### PROBLEM
Show every line of the data where the word "solid" can be found.

### RECORDS FOR THE TASK
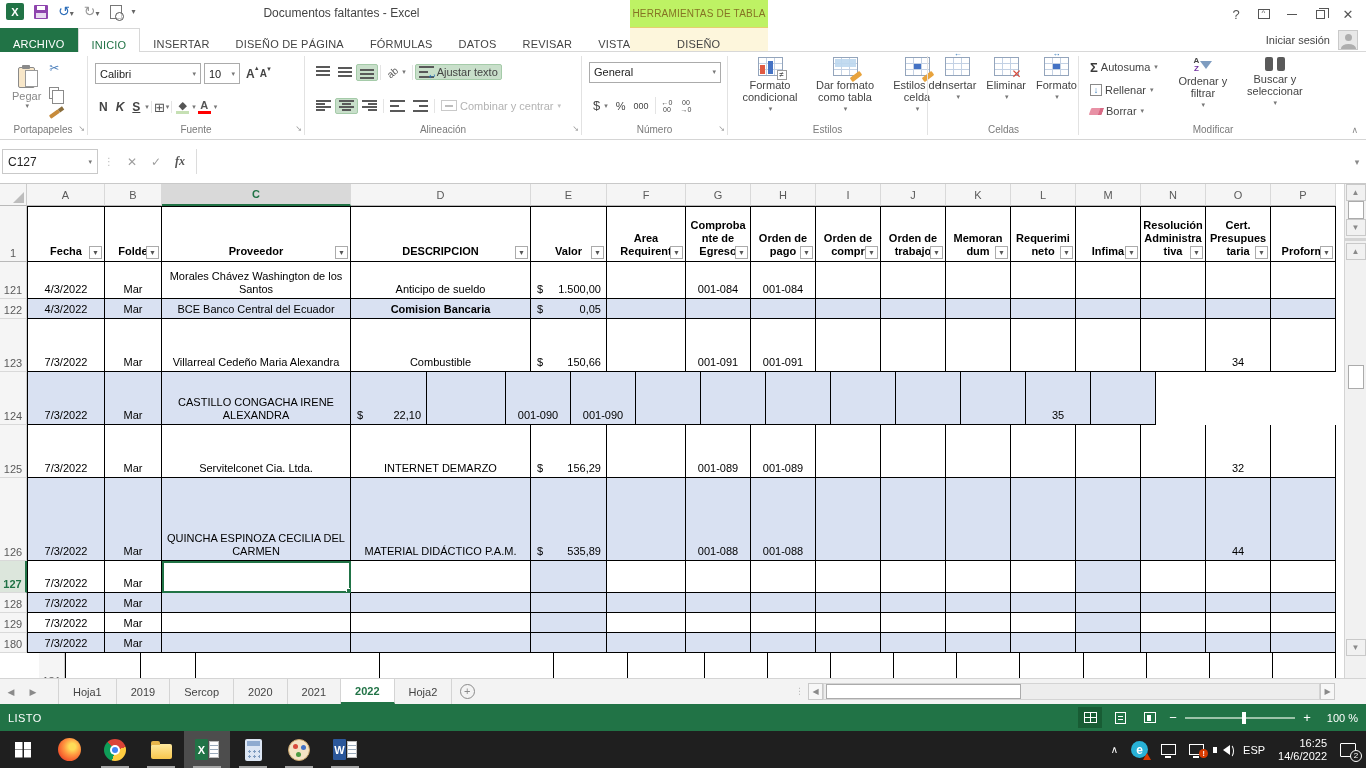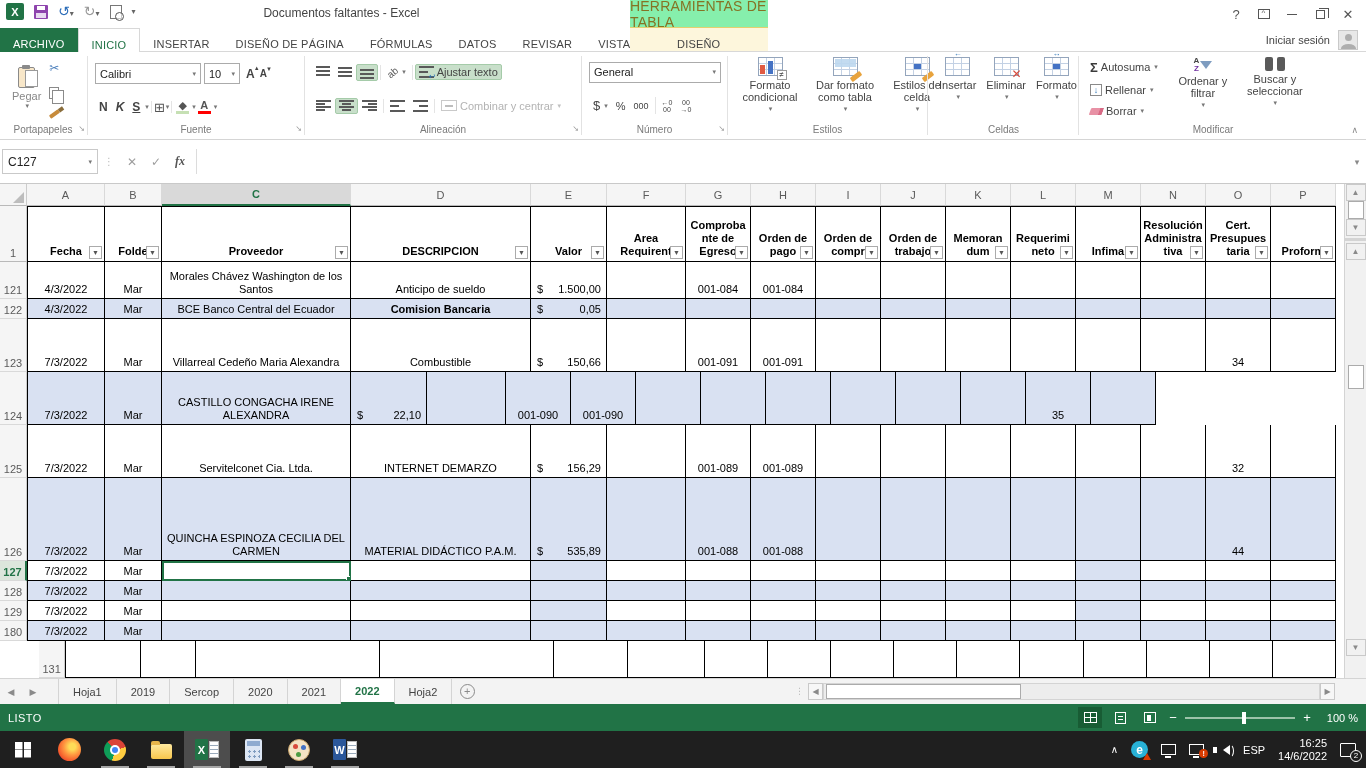--- a/index.html
+++ b/index.html
@@ -20,7 +20,7 @@
   .pp-ico:after{content:"";position:absolute;right:-3px;bottom:-3px;width:7px;height:7px;border:1.5px solid #555;border-radius:50%;background:rgba(255,255,255,.6)}
   .mini-dd{font-size:8px;color:#666}
   #title{position:absolute;left:0;top:6px;width:683px;text-align:center;color:#444;font-size:12px}
-  #ctx-top{position:absolute;left:630px;top:0;width:138px;height:28px;background:#86efac;border-bottom:1px solid #E6CF6F;color:#857324;font-size:14px;display:flex;align-items:center;justify-content:center;letter-spacing:.2px}
+  #ctx-top{position:absolute;left:630px;top:0;width:138px;height:28px;background:#bef264;border-bottom:1px solid #E6CF6F;color:#857324;font-size:10px;display:flex;align-items:center;justify-content:center;letter-spacing:.2px}
   .winctl{position:absolute;right:4px;top:0;height:28px;display:flex;align-items:center}
   .wbtn{width:28px;height:24px;display:flex;align-items:center;justify-content:center;color:#555;font-size:13px}
   .ico-min{width:10px;height:1px;background:#555;display:block}

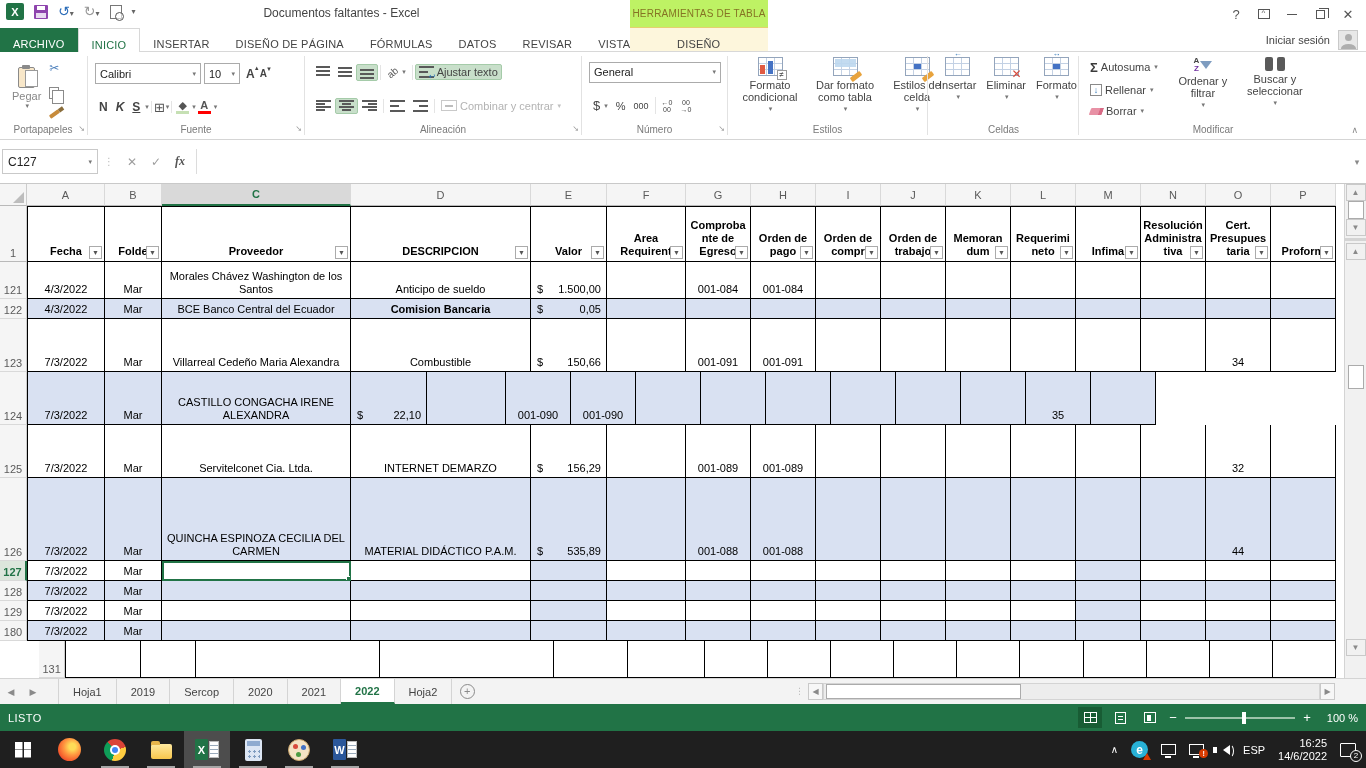--- a/index.html
+++ b/index.html
@@ -822,7 +822,7 @@
         <div class="dcell band" style="width: 65px;">44</div>
         <div class="dcell band" style="width: 65px;"></div>
       </div>
-      <div class="xrow" style="height: 20px;">
+      <div class="xrow" style="height: 32px;">
         <div class="rnum cur">127</div>
         <div class="dcell first" style="width: 78px;">7/3/2022</div>
         <div class="dcell" style="width: 57px;">Mar</div>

### RESULT OF THE EXERCISE
   .pp-ico:after{content:"";position:absolute;right:-3px;bottom:-3px;width:7px;height:7px;border:1.5px solid #555;border-radius:50%;background:rgba(255,255,255,.6)}
-  #ctx-top{position:absolute;left:630px;top:0;width:138px;height:28px;background:#86efac;border-bottom:1px solid #E6CF6F;color:#857324;font-size:14px;display:flex;align-items:center;justify-content:center;letter-spacing:.2px}
+  #ctx-top{position:absolute;left:630px;top:0;width:138px;height:28px;background:#bef264;border-bottom:1px solid #E6CF6F;color:#857324;font-size:10px;display:flex;align-items:center;justify-content:center;letter-spacing:.2px}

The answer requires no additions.